Now we will see how features of the CRS appear in our data file and what meanings they have.
Understanding CRS in Proj4 Format
The CRS for our data is given to us by R in proj4
format. Let’s break down the pieces of proj4
string. The
string contains all of the individual CRS elements that R or another GIS
might need. Each element is specified with a +
sign,
similar to how a .csv
file is delimited or broken up by a
,
. After each +
we see the CRS element being
defined.

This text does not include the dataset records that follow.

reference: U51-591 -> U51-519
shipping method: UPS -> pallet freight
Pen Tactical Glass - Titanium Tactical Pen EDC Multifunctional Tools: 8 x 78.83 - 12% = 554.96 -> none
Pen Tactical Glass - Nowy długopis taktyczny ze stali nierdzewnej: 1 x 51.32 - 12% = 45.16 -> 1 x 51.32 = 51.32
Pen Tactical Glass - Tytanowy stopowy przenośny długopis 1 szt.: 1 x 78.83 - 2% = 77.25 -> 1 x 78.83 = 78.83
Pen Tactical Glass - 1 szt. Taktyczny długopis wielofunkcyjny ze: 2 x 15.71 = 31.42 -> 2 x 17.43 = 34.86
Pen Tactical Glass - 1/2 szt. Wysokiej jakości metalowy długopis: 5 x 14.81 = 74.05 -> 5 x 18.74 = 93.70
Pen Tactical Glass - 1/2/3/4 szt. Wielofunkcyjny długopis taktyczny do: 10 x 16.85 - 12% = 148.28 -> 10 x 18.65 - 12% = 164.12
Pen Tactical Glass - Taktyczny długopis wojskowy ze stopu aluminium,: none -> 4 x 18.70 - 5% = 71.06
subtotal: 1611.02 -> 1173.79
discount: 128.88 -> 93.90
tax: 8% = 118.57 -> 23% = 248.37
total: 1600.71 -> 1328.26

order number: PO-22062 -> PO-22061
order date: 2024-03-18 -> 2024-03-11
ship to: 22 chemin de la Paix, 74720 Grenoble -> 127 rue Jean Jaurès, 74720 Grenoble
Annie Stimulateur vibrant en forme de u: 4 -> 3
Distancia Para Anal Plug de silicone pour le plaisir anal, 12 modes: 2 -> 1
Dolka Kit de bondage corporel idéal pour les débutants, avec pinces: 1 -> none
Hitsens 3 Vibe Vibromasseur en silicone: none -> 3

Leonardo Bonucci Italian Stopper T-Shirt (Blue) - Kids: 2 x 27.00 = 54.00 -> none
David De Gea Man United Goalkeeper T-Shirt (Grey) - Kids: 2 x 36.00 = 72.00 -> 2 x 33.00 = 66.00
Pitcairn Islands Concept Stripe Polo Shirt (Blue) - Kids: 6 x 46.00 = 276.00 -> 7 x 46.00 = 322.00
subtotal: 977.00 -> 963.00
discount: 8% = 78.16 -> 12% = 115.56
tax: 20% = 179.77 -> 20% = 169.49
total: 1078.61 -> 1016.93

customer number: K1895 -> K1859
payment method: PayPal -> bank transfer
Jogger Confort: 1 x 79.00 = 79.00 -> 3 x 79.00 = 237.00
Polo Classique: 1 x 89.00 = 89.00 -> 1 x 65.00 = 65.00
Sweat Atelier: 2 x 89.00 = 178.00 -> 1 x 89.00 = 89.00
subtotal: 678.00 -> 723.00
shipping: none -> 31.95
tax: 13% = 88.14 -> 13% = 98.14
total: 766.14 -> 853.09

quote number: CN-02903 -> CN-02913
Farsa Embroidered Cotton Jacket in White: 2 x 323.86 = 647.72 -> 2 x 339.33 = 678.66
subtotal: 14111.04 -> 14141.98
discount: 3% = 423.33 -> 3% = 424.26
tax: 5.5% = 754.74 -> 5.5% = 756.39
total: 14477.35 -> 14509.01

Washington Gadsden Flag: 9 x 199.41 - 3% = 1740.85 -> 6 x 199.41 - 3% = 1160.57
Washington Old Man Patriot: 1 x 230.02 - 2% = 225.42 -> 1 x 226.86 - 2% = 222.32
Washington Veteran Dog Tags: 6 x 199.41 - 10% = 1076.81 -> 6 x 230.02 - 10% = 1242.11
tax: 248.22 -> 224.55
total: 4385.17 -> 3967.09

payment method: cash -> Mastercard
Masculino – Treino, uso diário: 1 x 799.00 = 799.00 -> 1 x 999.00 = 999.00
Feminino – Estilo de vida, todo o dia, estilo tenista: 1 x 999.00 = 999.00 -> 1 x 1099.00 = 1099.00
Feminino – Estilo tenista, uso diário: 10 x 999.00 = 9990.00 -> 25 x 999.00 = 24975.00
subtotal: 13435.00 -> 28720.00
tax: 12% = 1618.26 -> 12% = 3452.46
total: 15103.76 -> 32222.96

For example projection (proj=
) and datum
(datum=
).
UTM Proj4 String
A projection string (like the one of DSM_HARV
) specifies
the UTM projection as follows:
+proj=utm +zone=18 +datum=WGS84 +units=m +no_defs +ellps=WGS84 +towgs84=0,0,0
- proj=utm: the projection is UTM, UTM has several zones.
- zone=18: the zone is 18
- datum=WGS84: the datum is WGS84 (the datum refers to the 0,0 reference for the coordinate system used in the projection)
- units=m: the units for the coordinates are in meters
- ellps=WGS84: the ellipsoid (how the earth’s roundness is calculated) for the data is WGS84
Note that the zone is unique to the UTM projection. Not all CRSs will have a zone. Image source: Chrismurf at English Wikipedia, via Wikimedia Commons (CC-BY).
Calculate Raster Min and Max Values
It is useful to know the minimum or maximum values of a raster dataset. In this case, given we are working with elevation data, these values represent the min/max elevation range at our site.
Raster statistics are often calculated and embedded in a GeoTIFF for us. We can view these values:
R
minmax(DSM_HARV)
OUTPUT
HARV_dsmCrop
min 305.07
max 416.07
R
min(values(DSM_HARV))
OUTPUT
[1] 305.07
R
max(values(DSM_HARV))
OUTPUT
[1] 416.07
We can see that the elevation at our site ranges from 305.0700073m to 416.0699768m.